Newbridge War Memorial
The Newbridge War Memorial was unveiled in October 1936, it was surrounded by iron railings and the design resembled the Cenotaph in Whitehall, London.
Situated at the top of the hill in Caetwmpyn Park, the Memorial commanded a view of almost the whole of the town and was a visible reminder of the sacrifice made by the people of the town.
Why it took until 1936 for the Memorial to be built is a mystery as it was funded by a collection among the people of Newbridge during the early years after the Armistice. In comparison, most of the other civic memorials in the area were erected ten or more years earlier - Abercarn 1923, Crumlin 1926, Cwmcarn 1922 & Pontllanfraith 1924, perhaps initial efforts in Newbridge were centred on the Celynen Institute Memorial Hall.
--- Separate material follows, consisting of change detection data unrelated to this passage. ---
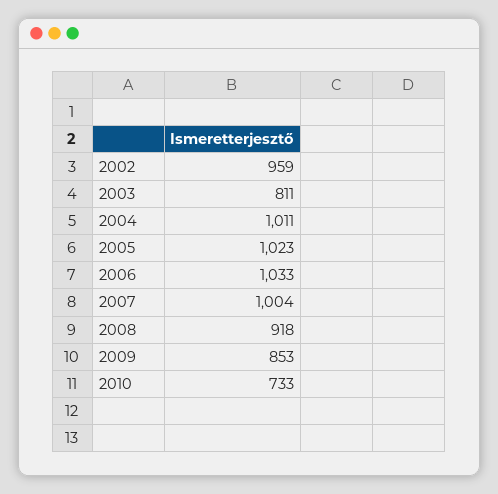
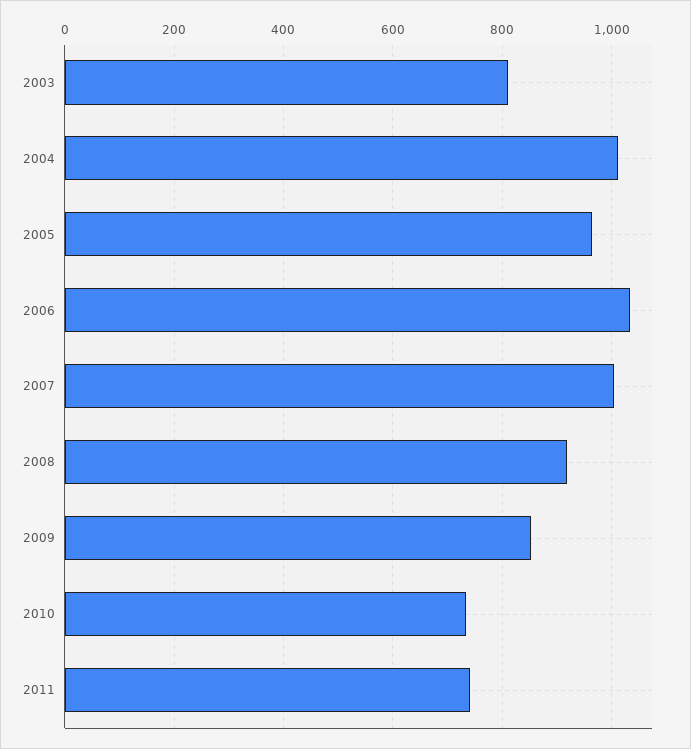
2002: 959 -> none
2005: 1023 -> 960
2011: none -> 740

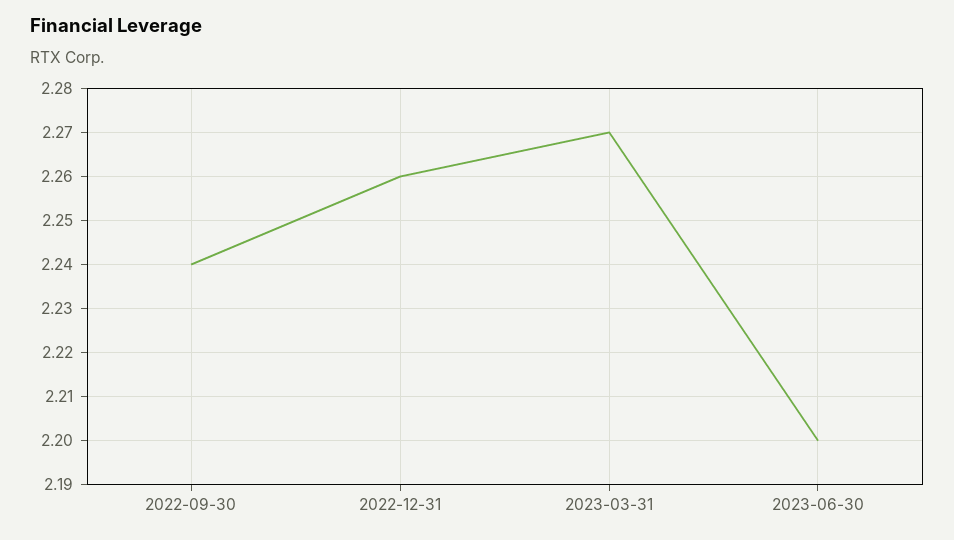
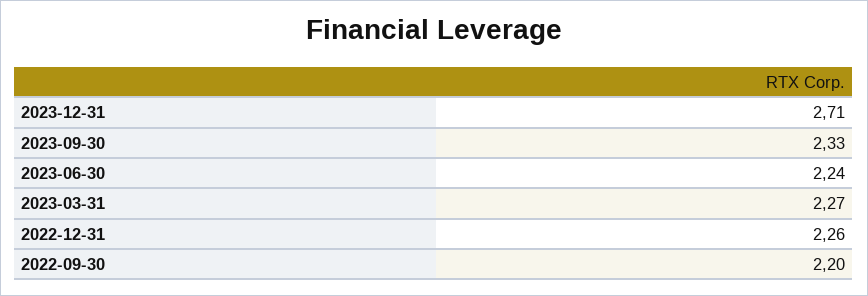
2022-09-30: 2.24 -> 2.2
2023-06-30: 2.2 -> 2.24
2023-12-31: none -> 2.71
2023-09-30: none -> 2.33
"At Newbridge War Memorial" - South Wales Weekly Argus - 31st October 1936 "Unveiling of War Memorial" - Western Mail - 26th October 1936 "War Memorial unveiled" - South Wales Argus - 26th October 1936
The memorial was unveiled on 24th October 1936 by Sir John Beynon. Referring to those to whose memory the Memorial had been erected he said:
"At the call of their King and country, they left their various occupations to take up arms. This Memorial will be a reminder to the youth of the district of what their fathers did before them, and I am confident that if the dread call comes, they will be as ready as in 1914."
The procession assembled at Parry’s square before moving on to the memorial in Caetwmpyn Park. Heading the parade was the band of the 2nd Battalion Monmouthshire Regiment under Bandmaster Bowen, and W. Catley who was the acting drum-major, followed by the 2nd and 3rd Battalions Monmouthshire Regiment.
Colonel L. Pugh Evans, V.C., C.M.G, D.S.O (Brigade Commander), was present along with Colonel D. L. Jones, Commanding Officer 2nd Mons, Captain A. T. A. Brown, M.M., Captain Douglas, Lieutenant Treasure, Lieutenant Bevan, Second Lieutenant Carter. 3rd Mons: Captain T. F. Smith, M.C.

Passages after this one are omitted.